For those of you wondering - “How does this girl ever find anything to watch?” The truth is, I do change the channel…but I don’t stay away. I allow a sufficient amount of time to pass (usually about 30 seconds - during which - in the specific case of Dancing With the Stars - the cringe-worthy dance has completed and the bad comments from judges have been doled out) and then I switch back - hoping the next dance will be inspiring and tear-worthy. But, oh no! Oh, God, it’s Cloris Leachman…where’s that damn remote!
This odd trait must be linked in some way to my inability to see anyone, or anything in pain. Historically, I’ve taken in the wounded birds (literally - and figuratively). Momma: remember the crippled blue jay that shit all over the chair in my bedroom? But I healed that mean little bastard and he flew away…that’s gotta count for something. Or the countless stray puppies and kittens. A few “wounded” boyfriends as well. The woman of steel with the mushy heart.
I fear I may soon be the butt of one of life’s ironic little jokes.

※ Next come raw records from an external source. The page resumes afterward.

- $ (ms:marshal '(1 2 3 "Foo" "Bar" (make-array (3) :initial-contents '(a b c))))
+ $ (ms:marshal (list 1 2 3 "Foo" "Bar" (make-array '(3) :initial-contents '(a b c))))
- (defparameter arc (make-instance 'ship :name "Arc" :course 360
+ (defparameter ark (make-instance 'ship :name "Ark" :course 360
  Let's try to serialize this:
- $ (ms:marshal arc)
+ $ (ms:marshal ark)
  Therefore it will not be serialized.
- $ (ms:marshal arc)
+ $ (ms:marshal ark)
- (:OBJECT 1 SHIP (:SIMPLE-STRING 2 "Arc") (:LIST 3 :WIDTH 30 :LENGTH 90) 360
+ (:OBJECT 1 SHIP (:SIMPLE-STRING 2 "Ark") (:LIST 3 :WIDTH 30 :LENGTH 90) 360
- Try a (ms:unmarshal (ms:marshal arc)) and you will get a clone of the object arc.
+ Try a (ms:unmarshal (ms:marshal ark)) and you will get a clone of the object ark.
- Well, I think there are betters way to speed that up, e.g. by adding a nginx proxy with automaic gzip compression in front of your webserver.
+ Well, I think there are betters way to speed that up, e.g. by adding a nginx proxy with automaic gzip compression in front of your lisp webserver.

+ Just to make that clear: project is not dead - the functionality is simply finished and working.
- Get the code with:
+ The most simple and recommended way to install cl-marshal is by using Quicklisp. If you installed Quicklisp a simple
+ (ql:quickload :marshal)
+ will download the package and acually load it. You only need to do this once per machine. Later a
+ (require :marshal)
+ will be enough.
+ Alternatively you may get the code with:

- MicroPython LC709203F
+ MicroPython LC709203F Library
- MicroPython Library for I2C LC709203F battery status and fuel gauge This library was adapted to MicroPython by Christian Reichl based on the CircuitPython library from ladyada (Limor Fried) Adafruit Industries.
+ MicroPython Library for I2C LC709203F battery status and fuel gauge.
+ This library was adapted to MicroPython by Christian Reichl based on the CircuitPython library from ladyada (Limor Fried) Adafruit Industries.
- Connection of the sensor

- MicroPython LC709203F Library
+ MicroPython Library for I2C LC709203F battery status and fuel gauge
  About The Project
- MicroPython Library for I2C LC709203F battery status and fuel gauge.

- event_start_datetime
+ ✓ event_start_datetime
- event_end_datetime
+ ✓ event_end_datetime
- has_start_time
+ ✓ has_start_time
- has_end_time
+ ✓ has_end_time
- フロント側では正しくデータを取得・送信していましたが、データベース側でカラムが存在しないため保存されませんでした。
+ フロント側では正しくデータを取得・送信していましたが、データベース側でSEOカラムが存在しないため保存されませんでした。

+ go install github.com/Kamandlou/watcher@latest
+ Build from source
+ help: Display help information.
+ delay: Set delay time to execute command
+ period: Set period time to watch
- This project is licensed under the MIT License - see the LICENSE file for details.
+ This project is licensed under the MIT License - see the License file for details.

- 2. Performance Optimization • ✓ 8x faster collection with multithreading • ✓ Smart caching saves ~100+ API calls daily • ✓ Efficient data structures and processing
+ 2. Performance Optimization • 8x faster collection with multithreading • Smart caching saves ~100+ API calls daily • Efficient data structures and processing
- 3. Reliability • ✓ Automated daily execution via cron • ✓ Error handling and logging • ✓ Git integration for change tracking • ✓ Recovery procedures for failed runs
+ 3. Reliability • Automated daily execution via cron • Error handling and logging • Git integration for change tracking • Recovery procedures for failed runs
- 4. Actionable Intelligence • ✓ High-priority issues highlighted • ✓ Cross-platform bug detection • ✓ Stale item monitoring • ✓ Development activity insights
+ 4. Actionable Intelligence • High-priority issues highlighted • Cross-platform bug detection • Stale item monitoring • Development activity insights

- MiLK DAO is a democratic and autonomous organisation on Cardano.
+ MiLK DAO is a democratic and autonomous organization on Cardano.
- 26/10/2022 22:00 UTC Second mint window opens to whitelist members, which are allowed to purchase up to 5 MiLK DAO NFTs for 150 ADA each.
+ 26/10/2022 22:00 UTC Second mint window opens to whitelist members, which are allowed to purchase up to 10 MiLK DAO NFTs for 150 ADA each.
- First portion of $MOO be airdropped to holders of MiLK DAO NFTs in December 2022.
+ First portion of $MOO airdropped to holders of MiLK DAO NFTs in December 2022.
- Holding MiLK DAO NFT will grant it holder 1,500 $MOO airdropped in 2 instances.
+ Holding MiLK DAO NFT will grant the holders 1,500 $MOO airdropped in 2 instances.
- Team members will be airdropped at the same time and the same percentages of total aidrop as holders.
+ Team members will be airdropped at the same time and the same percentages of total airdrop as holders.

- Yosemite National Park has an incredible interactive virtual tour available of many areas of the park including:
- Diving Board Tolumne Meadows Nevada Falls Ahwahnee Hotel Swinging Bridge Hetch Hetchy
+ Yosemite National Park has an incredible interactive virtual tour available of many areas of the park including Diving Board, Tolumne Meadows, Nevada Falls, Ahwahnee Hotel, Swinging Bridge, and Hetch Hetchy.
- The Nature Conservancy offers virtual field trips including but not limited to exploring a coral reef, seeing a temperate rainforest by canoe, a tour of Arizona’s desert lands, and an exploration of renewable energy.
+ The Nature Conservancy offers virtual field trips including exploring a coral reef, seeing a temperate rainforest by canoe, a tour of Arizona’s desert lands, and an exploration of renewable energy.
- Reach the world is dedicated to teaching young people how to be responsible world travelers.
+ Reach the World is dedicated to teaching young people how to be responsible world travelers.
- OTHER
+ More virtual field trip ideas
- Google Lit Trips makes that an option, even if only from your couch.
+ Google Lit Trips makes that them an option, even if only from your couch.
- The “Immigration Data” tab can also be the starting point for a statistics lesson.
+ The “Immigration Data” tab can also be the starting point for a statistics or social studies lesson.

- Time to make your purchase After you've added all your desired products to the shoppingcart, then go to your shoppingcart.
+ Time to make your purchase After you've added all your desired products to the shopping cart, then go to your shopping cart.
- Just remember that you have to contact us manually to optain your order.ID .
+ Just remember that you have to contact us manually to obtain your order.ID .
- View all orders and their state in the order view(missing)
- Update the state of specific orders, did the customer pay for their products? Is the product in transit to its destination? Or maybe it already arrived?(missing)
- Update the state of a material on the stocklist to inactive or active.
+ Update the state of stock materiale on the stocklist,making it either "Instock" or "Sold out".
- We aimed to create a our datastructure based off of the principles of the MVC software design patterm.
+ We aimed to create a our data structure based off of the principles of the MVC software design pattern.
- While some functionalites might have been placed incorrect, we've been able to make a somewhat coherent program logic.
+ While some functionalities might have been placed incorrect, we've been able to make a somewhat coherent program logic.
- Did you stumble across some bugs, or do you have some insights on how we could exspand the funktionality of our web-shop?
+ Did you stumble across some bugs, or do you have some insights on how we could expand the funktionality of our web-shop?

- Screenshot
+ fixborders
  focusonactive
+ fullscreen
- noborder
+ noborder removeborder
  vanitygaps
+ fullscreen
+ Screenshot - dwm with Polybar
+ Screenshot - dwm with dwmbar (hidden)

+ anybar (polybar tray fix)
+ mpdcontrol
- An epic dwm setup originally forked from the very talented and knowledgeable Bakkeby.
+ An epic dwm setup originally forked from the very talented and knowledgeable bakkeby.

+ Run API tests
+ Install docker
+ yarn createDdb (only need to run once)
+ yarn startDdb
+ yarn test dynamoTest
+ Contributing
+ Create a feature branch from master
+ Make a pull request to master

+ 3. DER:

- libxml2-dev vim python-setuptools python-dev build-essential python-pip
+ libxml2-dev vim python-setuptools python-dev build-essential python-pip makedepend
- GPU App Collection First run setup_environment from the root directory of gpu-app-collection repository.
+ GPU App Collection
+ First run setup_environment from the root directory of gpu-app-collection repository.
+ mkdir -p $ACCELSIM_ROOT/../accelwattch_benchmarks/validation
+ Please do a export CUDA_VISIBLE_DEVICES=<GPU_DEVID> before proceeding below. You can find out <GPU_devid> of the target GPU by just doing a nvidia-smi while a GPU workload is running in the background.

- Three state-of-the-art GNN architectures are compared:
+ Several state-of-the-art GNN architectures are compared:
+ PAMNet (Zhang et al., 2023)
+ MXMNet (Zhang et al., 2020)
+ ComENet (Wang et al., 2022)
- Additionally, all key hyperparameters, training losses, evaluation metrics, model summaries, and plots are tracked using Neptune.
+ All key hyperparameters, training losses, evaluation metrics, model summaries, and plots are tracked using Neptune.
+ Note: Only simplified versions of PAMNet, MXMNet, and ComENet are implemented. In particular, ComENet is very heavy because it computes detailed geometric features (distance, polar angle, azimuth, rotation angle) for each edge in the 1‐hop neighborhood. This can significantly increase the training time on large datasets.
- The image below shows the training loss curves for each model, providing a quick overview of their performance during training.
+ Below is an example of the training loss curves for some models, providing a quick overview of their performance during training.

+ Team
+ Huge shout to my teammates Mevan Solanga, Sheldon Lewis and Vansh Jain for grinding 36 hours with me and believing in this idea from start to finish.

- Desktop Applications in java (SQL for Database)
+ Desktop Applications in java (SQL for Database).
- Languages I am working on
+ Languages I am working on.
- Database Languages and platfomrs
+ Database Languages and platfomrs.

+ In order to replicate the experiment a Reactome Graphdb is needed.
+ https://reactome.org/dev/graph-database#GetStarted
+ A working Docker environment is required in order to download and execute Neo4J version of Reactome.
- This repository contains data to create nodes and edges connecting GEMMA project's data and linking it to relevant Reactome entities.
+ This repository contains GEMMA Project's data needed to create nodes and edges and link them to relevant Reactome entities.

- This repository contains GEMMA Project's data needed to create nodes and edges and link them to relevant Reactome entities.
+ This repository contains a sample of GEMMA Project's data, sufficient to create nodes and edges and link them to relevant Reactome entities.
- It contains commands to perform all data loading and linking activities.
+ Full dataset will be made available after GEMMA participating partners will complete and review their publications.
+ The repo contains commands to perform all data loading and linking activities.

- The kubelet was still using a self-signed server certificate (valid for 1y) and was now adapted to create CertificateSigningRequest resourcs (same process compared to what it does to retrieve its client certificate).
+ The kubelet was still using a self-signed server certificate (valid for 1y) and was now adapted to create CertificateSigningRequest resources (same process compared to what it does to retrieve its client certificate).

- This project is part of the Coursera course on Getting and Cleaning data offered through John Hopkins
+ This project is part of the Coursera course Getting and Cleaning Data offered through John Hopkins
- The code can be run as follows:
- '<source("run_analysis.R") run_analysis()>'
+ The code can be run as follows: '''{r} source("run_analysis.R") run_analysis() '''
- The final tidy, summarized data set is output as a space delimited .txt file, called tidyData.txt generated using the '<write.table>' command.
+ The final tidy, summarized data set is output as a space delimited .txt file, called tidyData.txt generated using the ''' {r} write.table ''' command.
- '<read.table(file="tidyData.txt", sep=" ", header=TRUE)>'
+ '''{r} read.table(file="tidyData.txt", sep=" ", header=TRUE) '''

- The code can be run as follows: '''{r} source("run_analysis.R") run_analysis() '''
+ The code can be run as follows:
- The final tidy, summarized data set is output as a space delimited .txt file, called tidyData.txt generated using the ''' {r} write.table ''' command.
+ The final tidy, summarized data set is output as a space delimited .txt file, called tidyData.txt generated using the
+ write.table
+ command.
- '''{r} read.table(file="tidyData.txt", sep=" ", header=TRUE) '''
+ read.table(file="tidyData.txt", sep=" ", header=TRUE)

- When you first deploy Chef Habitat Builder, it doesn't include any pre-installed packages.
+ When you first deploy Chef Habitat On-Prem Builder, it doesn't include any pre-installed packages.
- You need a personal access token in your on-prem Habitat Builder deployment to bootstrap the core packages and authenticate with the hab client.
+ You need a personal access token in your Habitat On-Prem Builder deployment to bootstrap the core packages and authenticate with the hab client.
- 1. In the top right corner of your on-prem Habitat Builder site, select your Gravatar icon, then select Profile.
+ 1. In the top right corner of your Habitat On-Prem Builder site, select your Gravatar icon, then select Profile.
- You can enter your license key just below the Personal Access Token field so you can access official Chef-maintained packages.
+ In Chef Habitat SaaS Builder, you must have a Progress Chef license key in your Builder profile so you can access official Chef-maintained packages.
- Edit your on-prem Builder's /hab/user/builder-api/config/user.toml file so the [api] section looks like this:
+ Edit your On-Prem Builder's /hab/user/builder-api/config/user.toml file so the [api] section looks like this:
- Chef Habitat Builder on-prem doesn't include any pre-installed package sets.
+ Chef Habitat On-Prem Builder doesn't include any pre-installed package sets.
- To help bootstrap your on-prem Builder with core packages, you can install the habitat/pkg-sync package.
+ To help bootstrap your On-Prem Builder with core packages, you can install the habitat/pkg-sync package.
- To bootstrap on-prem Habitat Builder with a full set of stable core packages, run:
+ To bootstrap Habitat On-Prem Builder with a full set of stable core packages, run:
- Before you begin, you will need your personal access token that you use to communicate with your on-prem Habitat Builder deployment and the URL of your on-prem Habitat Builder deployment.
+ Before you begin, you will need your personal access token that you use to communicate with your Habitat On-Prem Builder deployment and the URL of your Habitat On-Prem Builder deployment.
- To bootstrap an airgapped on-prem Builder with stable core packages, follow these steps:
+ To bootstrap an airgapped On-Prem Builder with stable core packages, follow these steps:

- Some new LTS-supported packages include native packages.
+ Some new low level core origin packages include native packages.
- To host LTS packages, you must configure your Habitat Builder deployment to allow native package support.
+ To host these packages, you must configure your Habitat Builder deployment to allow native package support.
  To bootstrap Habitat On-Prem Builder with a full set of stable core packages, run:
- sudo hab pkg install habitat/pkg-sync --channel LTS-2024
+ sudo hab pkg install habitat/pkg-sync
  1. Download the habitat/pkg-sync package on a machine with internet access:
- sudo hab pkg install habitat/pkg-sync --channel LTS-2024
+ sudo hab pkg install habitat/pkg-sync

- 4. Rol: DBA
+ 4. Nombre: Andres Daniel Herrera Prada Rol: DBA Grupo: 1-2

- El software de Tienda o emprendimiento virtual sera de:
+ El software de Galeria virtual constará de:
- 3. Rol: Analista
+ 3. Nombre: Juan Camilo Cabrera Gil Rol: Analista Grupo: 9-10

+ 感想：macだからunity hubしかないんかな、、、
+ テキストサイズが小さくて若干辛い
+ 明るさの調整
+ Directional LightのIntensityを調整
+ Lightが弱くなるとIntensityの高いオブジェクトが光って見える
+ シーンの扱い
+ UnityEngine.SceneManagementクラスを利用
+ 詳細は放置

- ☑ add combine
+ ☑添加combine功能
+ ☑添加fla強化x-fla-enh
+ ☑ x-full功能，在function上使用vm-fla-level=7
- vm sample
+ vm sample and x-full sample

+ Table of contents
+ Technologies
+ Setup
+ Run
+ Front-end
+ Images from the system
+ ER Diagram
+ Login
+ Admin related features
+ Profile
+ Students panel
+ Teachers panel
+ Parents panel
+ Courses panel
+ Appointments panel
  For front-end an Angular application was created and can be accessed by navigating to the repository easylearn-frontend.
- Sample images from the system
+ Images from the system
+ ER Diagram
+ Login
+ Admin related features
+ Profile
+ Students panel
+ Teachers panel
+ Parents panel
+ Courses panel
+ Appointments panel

Like I’ll meet Johnny Knoxville, we’ll fall in love, and I’ll be forced to witness his antics for years to come. A life full of stomach-churning, nail-biting moments. Or I’ll become a well-known author…well-known enough to be asked to be a contestant on DWTS. And then I’ll be personally living the weekly embarrassments. Oh, well…at least the rigorous dance schedule will help me sculpt a great ass.